Kenyan shilling seen softening, other African currencies stable

PUBLISHED: Thu, 15 Jul 2021 15:28:02 GMT
Kenyan shilling banknotes and coins sit arranged at a market stall in Mombasa, Kenya, on Thursday, Nov. 23, 2017. The countrys Treasury has already cut this years growth target to 5 percent from 5.9 percent as the protracted election furor damped investment and a drought curbed farm output. Photographer: Luis Tato/Bloomberg via Getty Images

NAIROBI, July 15 (Reuters) – Kenya’s currency is likely to come under pressure against the U.S. dollar next week while Nigeria, Tanzania, Uganda and Zambia’s units hold steady.


The Kenyan shilling is expected to come under pressure in the coming week as demand for dollars increases in the market.

Commercial banks quoted the shilling at 108.05/108.25, compared with last Thursday’s close 107.85/108.05.

“I expect the demand (for dollars) to go up in the next week,” said a trader at one of the commercial banks.


Nigeria’s naira is seen unchanged on the official and parallel markets next week due to a forthcoming bank holiday and thin liquidity, traders said.

The currency was quoted at 411 naira on the spot market on Thursday, to stay within a range of between 407 naira and 412 naira it has traded at since last month.

It remained unchanged on the black market at the more than 3-1/2-year low of 505 naira hit last week on the informal market.


Tanzania’s shilling is expected to hold steady as dollar inflows from daily corporate operations and retail companies match demand.

Commercial banks quoted the shilling at 2,314/2,324 against the dollar, unchanged from last Thursday’s close.

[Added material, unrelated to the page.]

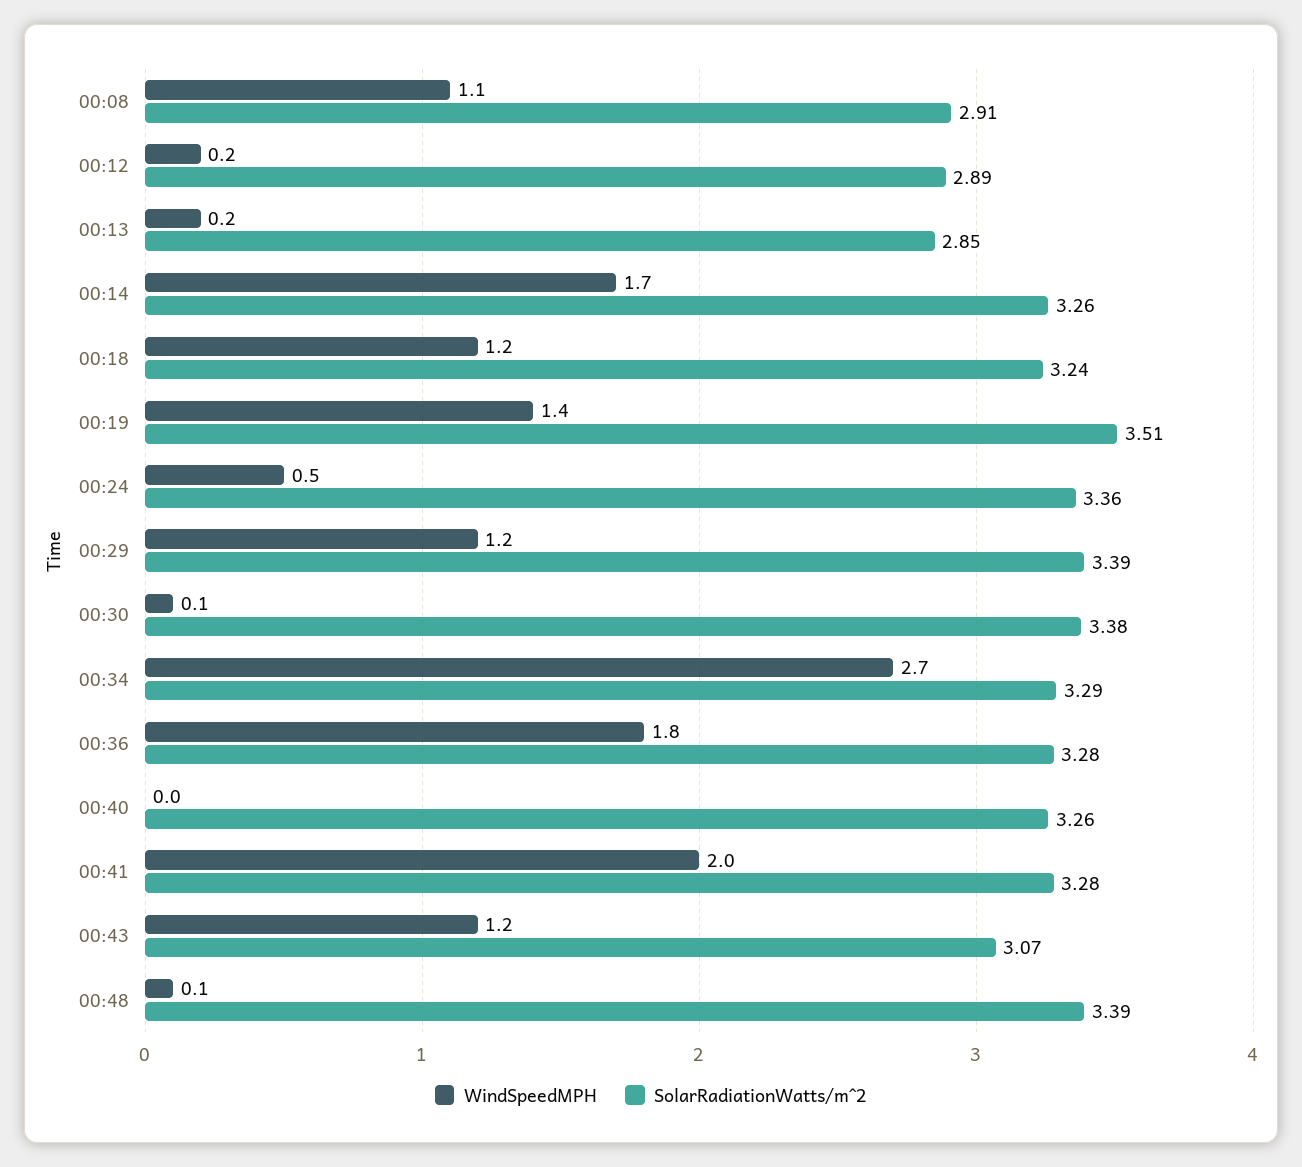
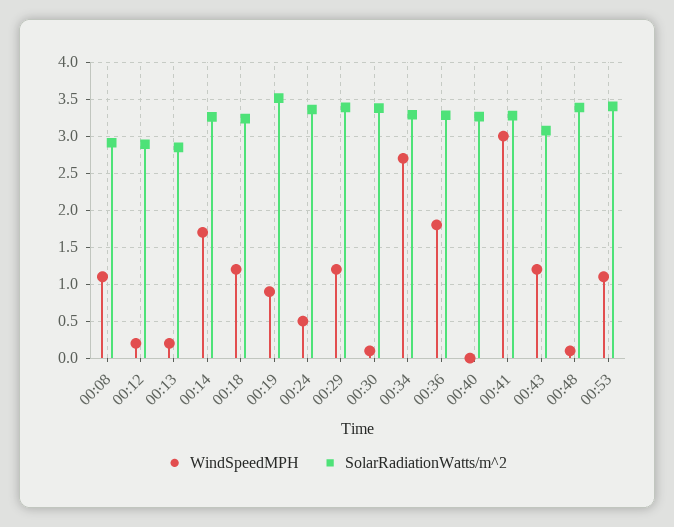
WindSpeedMPH, 00:19: 1.4 -> 0.9
WindSpeedMPH, 00:41: 2 -> 3
WindSpeedMPH, 00:53: none -> 1.1
SolarRadiationWatts/m^2, 00:53: none -> 3.4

“We expect the demand and inflows to come from the daily operations of corporates and retail businesses,” a trader at one commercial bank in Dar es Salaam said.


The Ugandan shilling is expected to be stable, with inflows from exporters of commodities like coffee helping absorb appetite from merchandise importers.

Commercial banks quoted the shilling at 3,545/3,555, compared with last Thursday’s close of 3,550/3,560.

“We have healthy inflows from commodities like coffee, they will mop up any importer demand coming through,” said a trader at one commercial bank, who expected it to trade in the 3,540-3,560 range in the next week.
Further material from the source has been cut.